Change detection outputs
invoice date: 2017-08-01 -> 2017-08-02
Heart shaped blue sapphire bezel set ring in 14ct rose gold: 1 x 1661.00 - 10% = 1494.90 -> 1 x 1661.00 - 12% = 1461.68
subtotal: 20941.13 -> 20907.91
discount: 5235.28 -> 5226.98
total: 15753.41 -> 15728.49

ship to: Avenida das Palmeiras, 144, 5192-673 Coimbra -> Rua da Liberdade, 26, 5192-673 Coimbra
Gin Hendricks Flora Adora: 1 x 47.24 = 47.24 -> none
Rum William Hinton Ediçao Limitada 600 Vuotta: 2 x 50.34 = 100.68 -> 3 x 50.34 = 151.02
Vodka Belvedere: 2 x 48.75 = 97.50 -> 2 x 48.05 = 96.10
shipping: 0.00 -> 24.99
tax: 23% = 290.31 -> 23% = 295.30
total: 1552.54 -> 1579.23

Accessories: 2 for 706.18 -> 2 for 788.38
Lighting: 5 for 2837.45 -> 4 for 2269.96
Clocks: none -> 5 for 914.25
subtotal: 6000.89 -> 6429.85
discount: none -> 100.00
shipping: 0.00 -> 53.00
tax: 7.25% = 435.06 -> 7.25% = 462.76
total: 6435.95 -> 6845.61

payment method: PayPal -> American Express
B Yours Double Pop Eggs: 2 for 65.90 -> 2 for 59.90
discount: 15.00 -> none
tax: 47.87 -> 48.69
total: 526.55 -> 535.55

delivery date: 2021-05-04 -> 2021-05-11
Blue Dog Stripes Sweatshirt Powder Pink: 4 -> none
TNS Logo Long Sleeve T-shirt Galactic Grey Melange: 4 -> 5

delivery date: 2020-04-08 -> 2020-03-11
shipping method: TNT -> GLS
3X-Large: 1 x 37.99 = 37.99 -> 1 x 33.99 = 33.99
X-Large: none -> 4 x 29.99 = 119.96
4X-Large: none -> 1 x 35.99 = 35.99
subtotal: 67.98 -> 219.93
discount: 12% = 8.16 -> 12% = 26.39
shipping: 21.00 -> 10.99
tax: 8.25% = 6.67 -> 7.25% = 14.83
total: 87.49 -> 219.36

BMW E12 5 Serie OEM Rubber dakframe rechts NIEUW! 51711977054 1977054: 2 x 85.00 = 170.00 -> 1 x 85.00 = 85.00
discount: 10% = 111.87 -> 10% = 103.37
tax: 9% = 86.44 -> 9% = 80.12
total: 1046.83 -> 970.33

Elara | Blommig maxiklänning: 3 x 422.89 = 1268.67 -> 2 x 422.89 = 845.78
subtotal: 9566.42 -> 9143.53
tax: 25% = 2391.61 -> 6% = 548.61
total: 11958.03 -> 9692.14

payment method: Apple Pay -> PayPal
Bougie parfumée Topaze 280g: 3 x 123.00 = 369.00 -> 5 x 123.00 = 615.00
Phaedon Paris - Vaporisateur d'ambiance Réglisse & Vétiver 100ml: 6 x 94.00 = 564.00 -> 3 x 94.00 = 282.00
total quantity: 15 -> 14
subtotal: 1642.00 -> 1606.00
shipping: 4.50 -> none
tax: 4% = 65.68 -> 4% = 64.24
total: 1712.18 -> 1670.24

__Task directions__
The required answer is each line of the entries containing the string "Large".

__Answer__
3X-Large: 1 x 37.99 = 37.99 -> 1 x 33.99 = 33.99
X-Large: none -> 4 x 29.99 = 119.96
4X-Large: none -> 1 x 35.99 = 35.99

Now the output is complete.